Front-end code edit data
____________

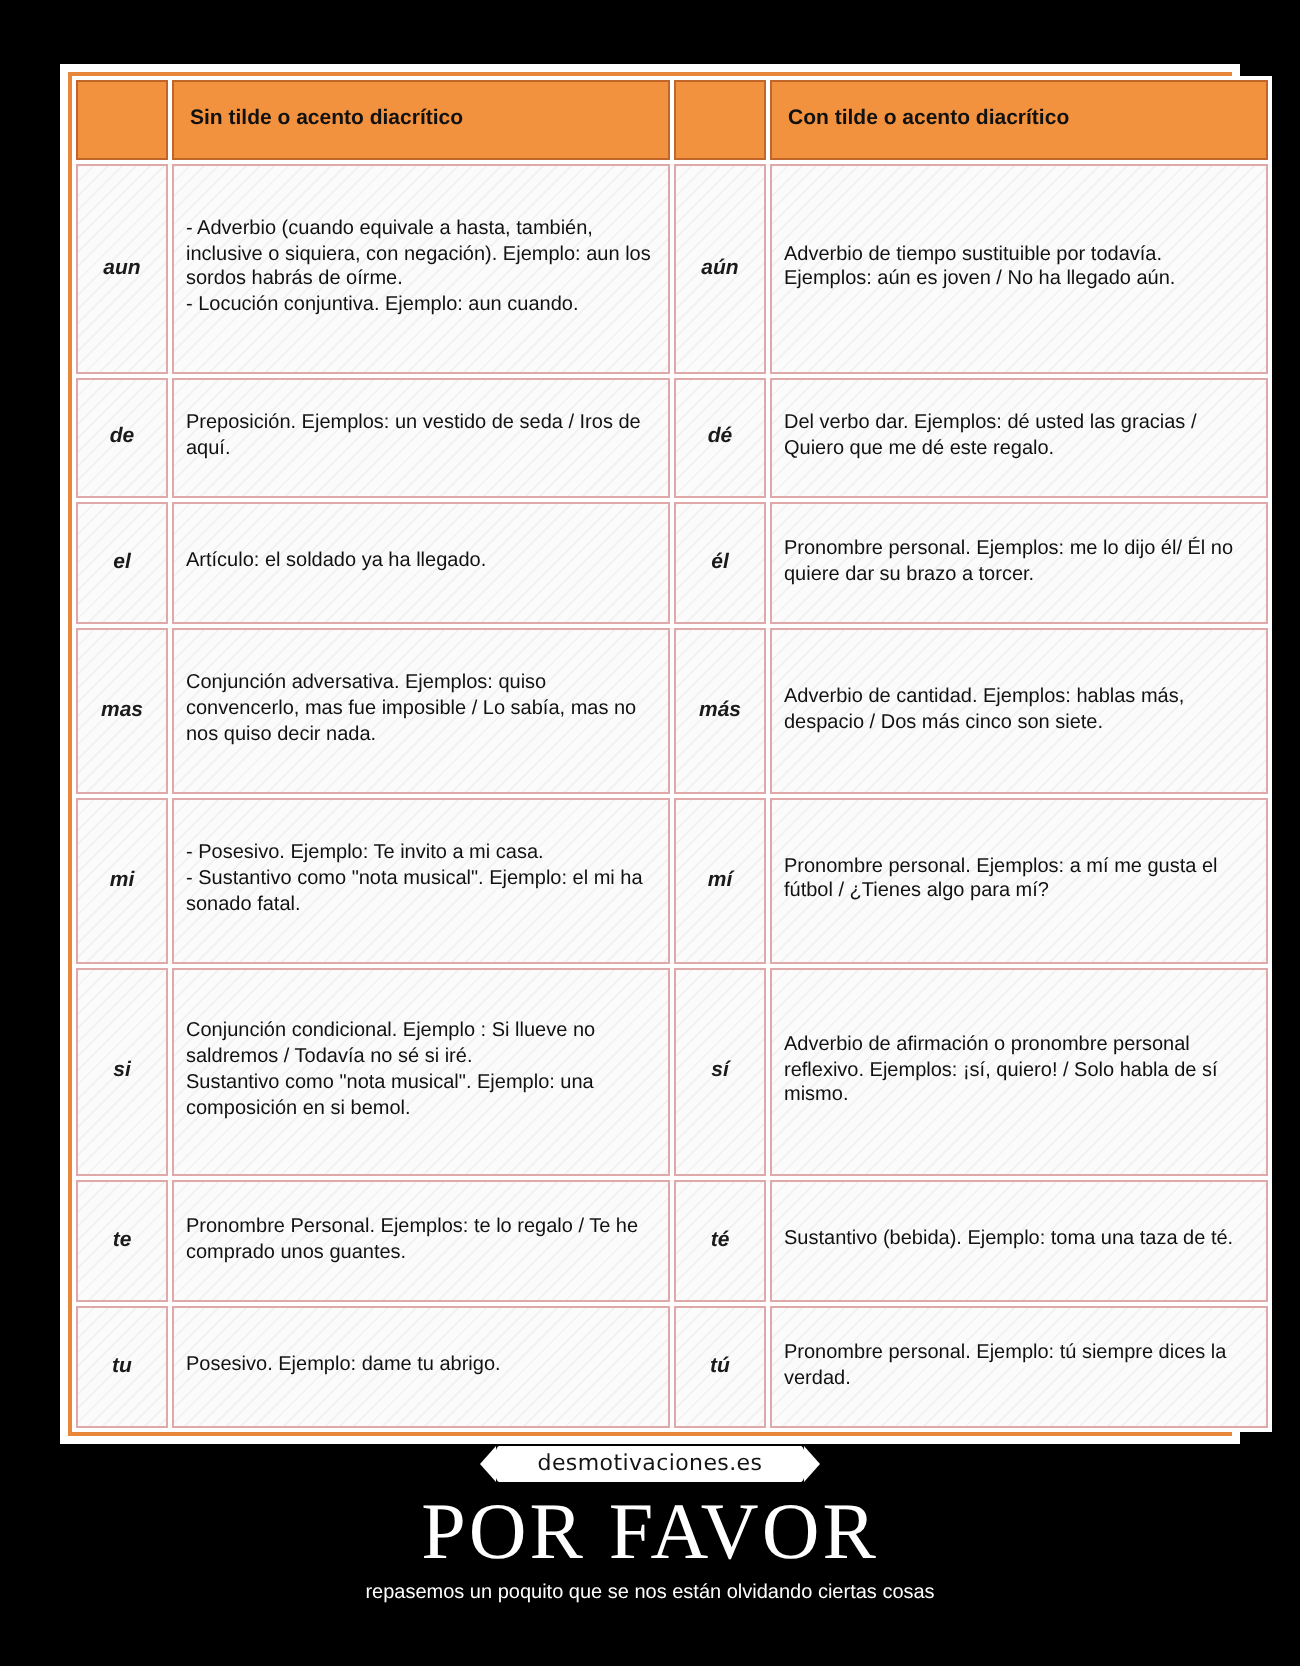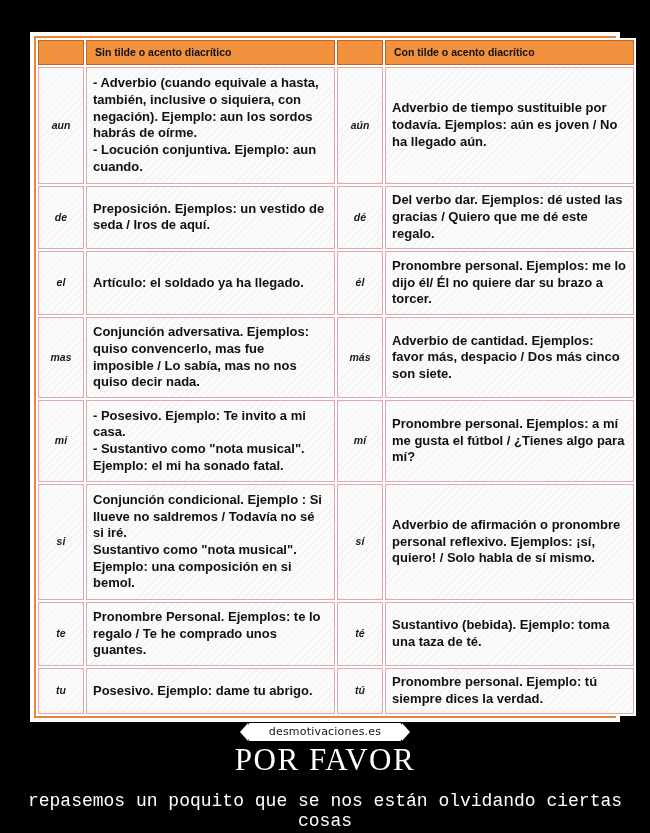--- a/index.html
+++ b/index.html
@@ -50,24 +50,24 @@
     padding: 4px 6px;
     box-sizing: border-box;
     background-color: #fbfbfb;
     background-image: repeating-linear-gradient(
         135deg,
         rgba(0,0,0,0.035) 0px,
         rgba(0,0,0,0.035) 1px,
         rgba(0,0,0,0) 1px,
         rgba(0,0,0,0) 5px
     );
-    font-size: 13px;
+    font-size: 10px;
     line-height: 1.28;
     color: #111111;
-    font-weight: bold;
+    font-weight: normal;
   }
 
   table.grammar td.hdr {
     background-color: #f2913e;
     background-image: none;
     border: 1px solid #c1662a;
     color: #111111;
     font-weight: bold;
     font-size: 10.5px;
     padding-left: 8px;
@@ -139,33 +139,33 @@
 
   
   .title {
     position: absolute;
     left: 0;
     top: 742px;
     width: 650px;
     text-align: center;
     color: #ffffff;
     font-family: "Liberation Serif", serif;
-    font-size: 31px;
+    font-size: 40px;
     letter-spacing: 1.5px;
     font-weight: normal;
   }
   .subtitle {
     position: absolute;
     left: 0;
     top: 791px;
     width: 650px;
     text-align: center;
     color: #ffffff;
-    font-family: Liberation Mono, monospace;
-    font-size: 18px;
+    font-family: Liberation Sans, sans-serif;
+    font-size: 10px;
     font-weight: normal;
   }
 </style>
 </head>
 <body>
 
 <div class="frame">
   <div class="table-wrap">
     <table class="grammar">
       <colgroup>
@@ -212,21 +212,21 @@
               <span class="ln">Pronombre personal. Ejemplos: me lo dijo él/ Él no quiere dar su brazo a torcer.</span>
             </td>
           </tr>
           <tr>
             <td class="word">mas</td>
             <td class="def">
               <span class="ln">Conjunción adversativa. Ejemplos: quiso convencerlo, mas fue imposible / Lo sabía, mas no nos quiso decir nada.</span>
             </td>
             <td class="word">más</td>
             <td class="def">
-              <span class="ln">Adverbio de cantidad. Ejemplos: favor más, despacio / Dos más cinco son siete.</span>
+              <span class="ln">Adverbio de cantidad. Ejemplos: hablas más, despacio / Dos más cinco son siete.</span>
             </td>
           </tr>
           <tr>
             <td class="word">mi</td>
             <td class="def">
               <span class="ln">- Posesivo. Ejemplo: Te invito a mi casa.</span>
               <span class="ln">- Sustantivo como "nota musical". Ejemplo: el mi ha sonado fatal.</span>
             </td>
             <td class="word">mí</td>
             <td class="def">

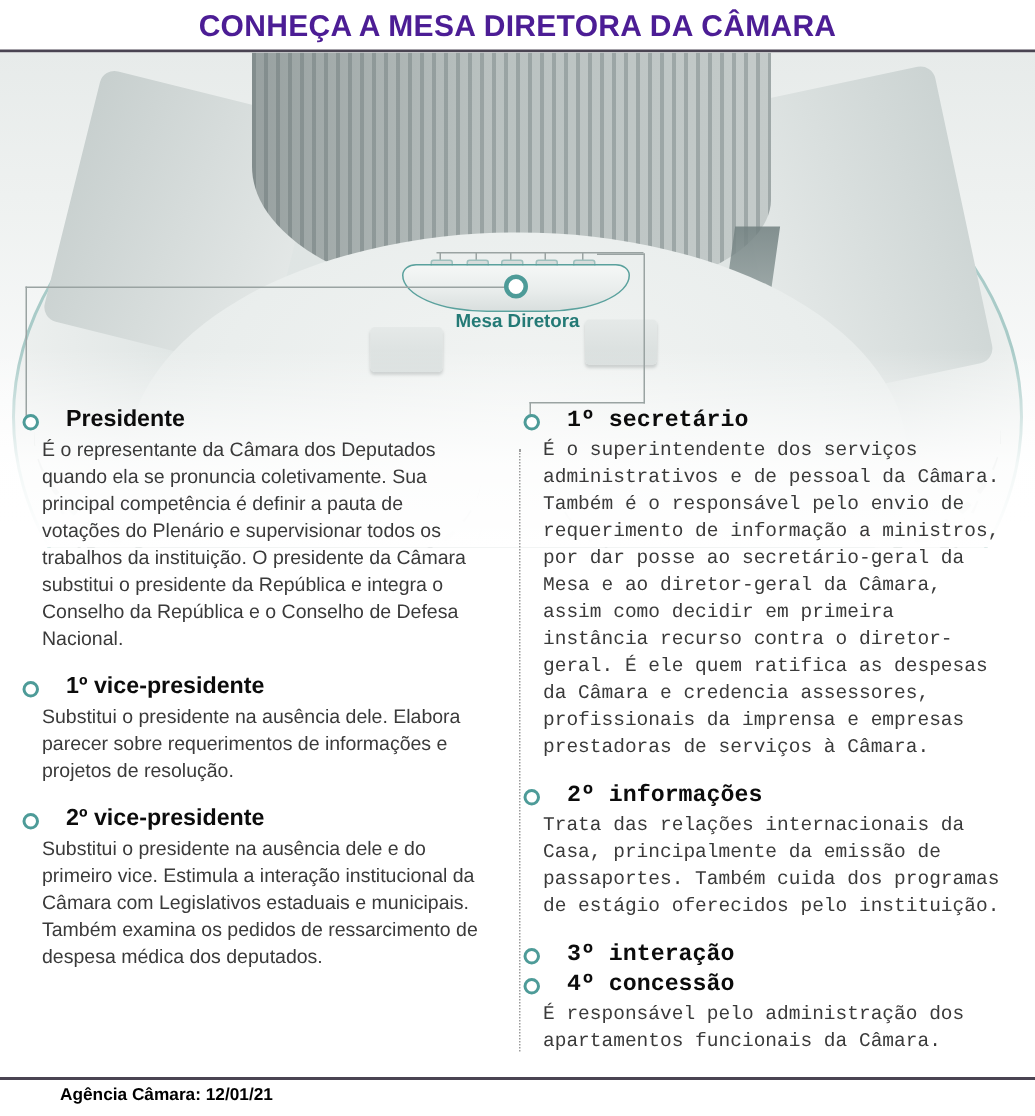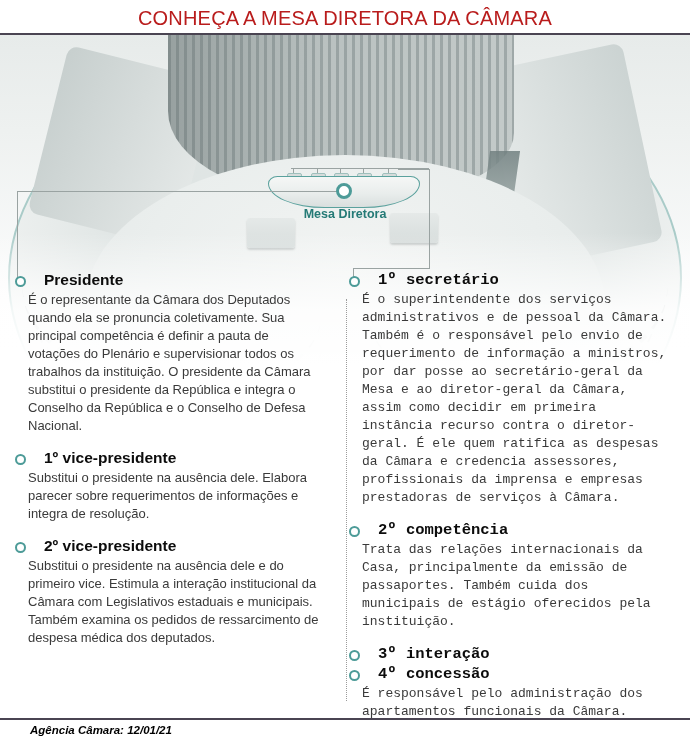--- a/index.html
+++ b/index.html
@@ -1,22 +1,22 @@
 <!DOCTYPE html>
 <html><head>
 <meta charset="utf-8">
 <style>
   html,body{margin:0;padding:0;background:#ffffff;}
   .page{position:relative;width:690px;height:744px;background:#ffffff;overflow:hidden;
         font-family:"Liberation Sans","DejaVu Sans",sans-serif;}
 
   
   .hdr{position:absolute;left:0;top:0;width:690px;height:33px;background:#ffffff;}
-  .hdr h1{margin:0;padding-top:7px;text-align:center;font-size:20px;font-weight:normal;
-          letter-spacing:.2px;color:#b91c1c;}
+  .hdr h1{margin:0;padding-top:7px;text-align:center;font-size:20px;font-weight:bold;
+          letter-spacing:.2px;color:#4c1d95;}
   .rule{position:absolute;left:0;width:690px;height:2px;background:#4a4452;}
   .rule-top{top:33px;}
   .rule-bottom{top:718px;}
 
   
   .main{position:absolute;left:0;top:35px;width:690px;height:683px;
         background:linear-gradient(180deg,#e7ebea 0%,#eef1f0 14%,#f9fafa 34%,#ffffff 46%);}
 
   
   .scene{position:absolute;left:0;top:0;width:690px;height:330px;overflow:hidden;}
@@ -78,21 +78,21 @@
   .col-right{left:349px;width:325px;font-family:Liberation Mono, monospace;}
   .entry{position:relative;padding-left:13px;}
   .bullet{position:absolute;left:0;top:5px;width:7px;height:7px;border-radius:50%;
         background:#ffffff;border:2px solid #4d9b98;}
   .entry-h{margin:0 0 2px 16px;font-size:15.5px;font-weight:800;color:#0c0c0c;}
   .entry-p{margin:2px 0 14px 0;font-size:13px;line-height:18px;color:#3a3a3a;}
   .divider-dotted{position:absolute;left:346px;top:264px;height:402px;width:0;
         border-left:1px dotted #9b9b9b;}
 
   
-  .ftr{position:absolute;left:30px;top:724px;font-size:11.5px;font-weight:bold;color:#000000;font-style:italic;}
+  .ftr{position:absolute;left:40px;top:724px;font-size:11.5px;font-weight:bold;color:#000000;}
 </style>
 </head>
 <body>
 
 <div class="page">
 
   <header class="hdr">
     <h1>CONHEÇA A MESA DIRETORA DA CÂMARA</h1>
   </header>
   <div class="rule rule-top"></div>
@@ -145,41 +145,41 @@
 
     <aside class="col col-left">
       <section class="entry">
         <span class="bullet"></span>
         <h2 class="entry-h">Presidente</h2>
         <p class="entry-p">É o representante da Câmara dos Deputados quando ela se pronuncia coletivamente. Sua principal competência é definir a pauta de votações do Plenário e supervisionar todos os trabalhos da instituição. O presidente da Câmara substitui o presidente da República e integra o Conselho da República e o Conselho de Defesa Nacional.</p>
       </section>
       <section class="entry">
         <span class="bullet"></span>
         <h2 class="entry-h">1º vice-presidente</h2>
-        <p class="entry-p">Substitui o presidente na ausência dele. Elabora parecer sobre requerimentos de informações e integra de resolução.</p>
+        <p class="entry-p">Substitui o presidente na ausência dele. Elabora parecer sobre requerimentos de informações e projetos de resolução.</p>
       </section>
       <section class="entry">
         <span class="bullet"></span>
         <h2 class="entry-h">2º vice-presidente</h2>
         <p class="entry-p">Substitui o presidente na ausência dele e do primeiro vice. Estimula a interação institucional da Câmara com Legislativos estaduais e municipais. Também examina os pedidos de ressarcimento de despesa médica dos deputados.</p>
       </section>
     </aside>
 
     <div class="divider-dotted"></div>
 
     <aside class="col col-right">
       <section class="entry">
         <span class="bullet"></span>
         <h2 class="entry-h">1º secretário</h2>
         <p class="entry-p">É o superintendente dos serviços administrativos e de pessoal da Câmara. Também é o responsável pelo envio de requerimento de informação a ministros, por dar posse ao secretário-geral da Mesa e ao diretor-geral da Câmara, assim como decidir em primeira instância recurso contra o diretor-geral. É ele quem ratifica as despesas da Câmara e credencia assessores, profissionais da imprensa e empresas prestadoras de serviços à Câmara.</p>
       </section>
       <section class="entry">
         <span class="bullet"></span>
-        <h2 class="entry-h">2º competência</h2>
-        <p class="entry-p">Trata das relações internacionais da Casa, principalmente da emissão de passaportes. Também cuida dos municipais de estágio oferecidos pela instituição.</p>
+        <h2 class="entry-h">2º informações</h2>
+        <p class="entry-p">Trata das relações internacionais da Casa, principalmente da emissão de passaportes. Também cuida dos programas de estágio oferecidos pelo instituição.</p>
       </section>
       <section class="entry">
         <span class="bullet"></span>
         <h2 class="entry-h">3º interação</h2>
       </section>
       <section class="entry">
         <span class="bullet"></span>
         <h2 class="entry-h">4º concessão</h2>
         <p class="entry-p">É responsável pelo administração dos apartamentos funcionais da Câmara.</p>
       </section>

____________

▶ _The task_:
Could you write out the records again exactly, without any of their pictures?

▶ _Response for this exercise_:
--- a/index.html
+++ b/index.html
@@ -50,24 +50,24 @@
     padding: 4px 6px;
     box-sizing: border-box;
     background-color: #fbfbfb;
     background-image: repeating-linear-gradient(
         135deg,
         rgba(0,0,0,0.035) 0px,
         rgba(0,0,0,0.035) 1px,
         rgba(0,0,0,0) 1px,
         rgba(0,0,0,0) 5px
     );
-    font-size: 13px;
+    font-size: 10px;
     line-height: 1.28;
     color: #111111;
-    font-weight: bold;
+    font-weight: normal;
   }
 
   table.grammar td.hdr {
     background-color: #f2913e;
     background-image: none;
     border: 1px solid #c1662a;
     color: #111111;
     font-weight: bold;
     font-size: 10.5px;
     padding-left: 8px;
@@ -139,33 +139,33 @@
 
   
   .title {
     position: absolute;
     left: 0;
     top: 742px;
     width: 650px;
     text-align: center;
     color: #ffffff;
     font-family: "Liberation Serif", serif;
-    font-size: 31px;
+    font-size: 40px;
     letter-spacing: 1.5px;
     font-weight: normal;
   }
   .subtitle {
     position: absolute;
     left: 0;
     top: 791px;
     width: 650px;
     text-align: center;
     color: #ffffff;
-    font-family: Liberation Mono, monospace;
-    font-size: 18px;
+    font-family: Liberation Sans, sans-serif;
+    font-size: 10px;
     font-weight: normal;
   }
 </style>
 </head>
 <body>
 
 <div class="frame">
   <div class="table-wrap">
     <table class="grammar">
       <colgroup>
@@ -212,21 +212,21 @@
               <span class="ln">Pronombre personal. Ejemplos: me lo dijo él/ Él no quiere dar su brazo a torcer.</span>
             </td>
           </tr>
           <tr>
             <td class="word">mas</td>
             <td class="def">
               <span class="ln">Conjunción adversativa. Ejemplos: quiso convencerlo, mas fue imposible / Lo sabía, mas no nos quiso decir nada.</span>
             </td>
             <td class="word">más</td>
             <td class="def">
-              <span class="ln">Adverbio de cantidad. Ejemplos: favor más, despacio / Dos más cinco son siete.</span>
+              <span class="ln">Adverbio de cantidad. Ejemplos: hablas más, despacio / Dos más cinco son siete.</span>
             </td>
           </tr>
           <tr>
             <td class="word">mi</td>
             <td class="def">
               <span class="ln">- Posesivo. Ejemplo: Te invito a mi casa.</span>
               <span class="ln">- Sustantivo como "nota musical". Ejemplo: el mi ha sonado fatal.</span>
             </td>
             <td class="word">mí</td>
             <td class="def">

--- a/index.html
+++ b/index.html
@@ -1,22 +1,22 @@
 <!DOCTYPE html>
 <html><head>
 <meta charset="utf-8">
 <style>
   html,body{margin:0;padding:0;background:#ffffff;}
   .page{position:relative;width:690px;height:744px;background:#ffffff;overflow:hidden;
         font-family:"Liberation Sans","DejaVu Sans",sans-serif;}
 
   
   .hdr{position:absolute;left:0;top:0;width:690px;height:33px;background:#ffffff;}
-  .hdr h1{margin:0;padding-top:7px;text-align:center;font-size:20px;font-weight:normal;
-          letter-spacing:.2px;color:#b91c1c;}
+  .hdr h1{margin:0;padding-top:7px;text-align:center;font-size:20px;font-weight:bold;
+          letter-spacing:.2px;color:#4c1d95;}
   .rule{position:absolute;left:0;width:690px;height:2px;background:#4a4452;}
   .rule-top{top:33px;}
   .rule-bottom{top:718px;}
 
   
   .main{position:absolute;left:0;top:35px;width:690px;height:683px;
         background:linear-gradient(180deg,#e7ebea 0%,#eef1f0 14%,#f9fafa 34%,#ffffff 46%);}
 
   
   .scene{position:absolute;left:0;top:0;width:690px;height:330px;overflow:hidden;}
@@ -78,21 +78,21 @@
   .col-right{left:349px;width:325px;font-family:Liberation Mono, monospace;}
   .entry{position:relative;padding-left:13px;}
   .bullet{position:absolute;left:0;top:5px;width:7px;height:7px;border-radius:50%;
         background:#ffffff;border:2px solid #4d9b98;}
   .entry-h{margin:0 0 2px 16px;font-size:15.5px;font-weight:800;color:#0c0c0c;}
   .entry-p{margin:2px 0 14px 0;font-size:13px;line-height:18px;color:#3a3a3a;}
   .divider-dotted{position:absolute;left:346px;top:264px;height:402px;width:0;
         border-left:1px dotted #9b9b9b;}
 
   
-  .ftr{position:absolute;left:30px;top:724px;font-size:11.5px;font-weight:bold;color:#000000;font-style:italic;}
+  .ftr{position:absolute;left:40px;top:724px;font-size:11.5px;font-weight:bold;color:#000000;}
 </style>
 </head>
 <body>
 
 <div class="page">
 
   <header class="hdr">
     <h1>CONHEÇA A MESA DIRETORA DA CÂMARA</h1>
   </header>
   <div class="rule rule-top"></div>
@@ -145,41 +145,41 @@
 
     <aside class="col col-left">
       <section class="entry">
         <span class="bullet"></span>
         <h2 class="entry-h">Presidente</h2>
         <p class="entry-p">É o representante da Câmara dos Deputados quando ela se pronuncia coletivamente. Sua principal competência é definir a pauta de votações do Plenário e supervisionar todos os trabalhos da instituição. O presidente da Câmara substitui o presidente da República e integra o Conselho da República e o Conselho de Defesa Nacional.</p>
       </section>
       <section class="entry">
         <span class="bullet"></span>
         <h2 class="entry-h">1º vice-presidente</h2>
-        <p class="entry-p">Substitui o presidente na ausência dele. Elabora parecer sobre requerimentos de informações e integra de resolução.</p>
+        <p class="entry-p">Substitui o presidente na ausência dele. Elabora parecer sobre requerimentos de informações e projetos de resolução.</p>
       </section>
       <section class="entry">
         <span class="bullet"></span>
         <h2 class="entry-h">2º vice-presidente</h2>
         <p class="entry-p">Substitui o presidente na ausência dele e do primeiro vice. Estimula a interação institucional da Câmara com Legislativos estaduais e municipais. Também examina os pedidos de ressarcimento de despesa médica dos deputados.</p>
       </section>
     </aside>
 
     <div class="divider-dotted"></div>
 
     <aside class="col col-right">
       <section class="entry">
         <span class="bullet"></span>
         <h2 class="entry-h">1º secretário</h2>
         <p class="entry-p">É o superintendente dos serviços administrativos e de pessoal da Câmara. Também é o responsável pelo envio de requerimento de informação a ministros, por dar posse ao secretário-geral da Mesa e ao diretor-geral da Câmara, assim como decidir em primeira instância recurso contra o diretor-geral. É ele quem ratifica as despesas da Câmara e credencia assessores, profissionais da imprensa e empresas prestadoras de serviços à Câmara.</p>
       </section>
       <section class="entry">
         <span class="bullet"></span>
-        <h2 class="entry-h">2º competência</h2>
-        <p class="entry-p">Trata das relações internacionais da Casa, principalmente da emissão de passaportes. Também cuida dos municipais de estágio oferecidos pela instituição.</p>
+        <h2 class="entry-h">2º informações</h2>
+        <p class="entry-p">Trata das relações internacionais da Casa, principalmente da emissão de passaportes. Também cuida dos programas de estágio oferecidos pelo instituição.</p>
       </section>
       <section class="entry">
         <span class="bullet"></span>
         <h2 class="entry-h">3º interação</h2>
       </section>
       <section class="entry">
         <span class="bullet"></span>
         <h2 class="entry-h">4º concessão</h2>
         <p class="entry-p">É responsável pelo administração dos apartamentos funcionais da Câmara.</p>
       </section>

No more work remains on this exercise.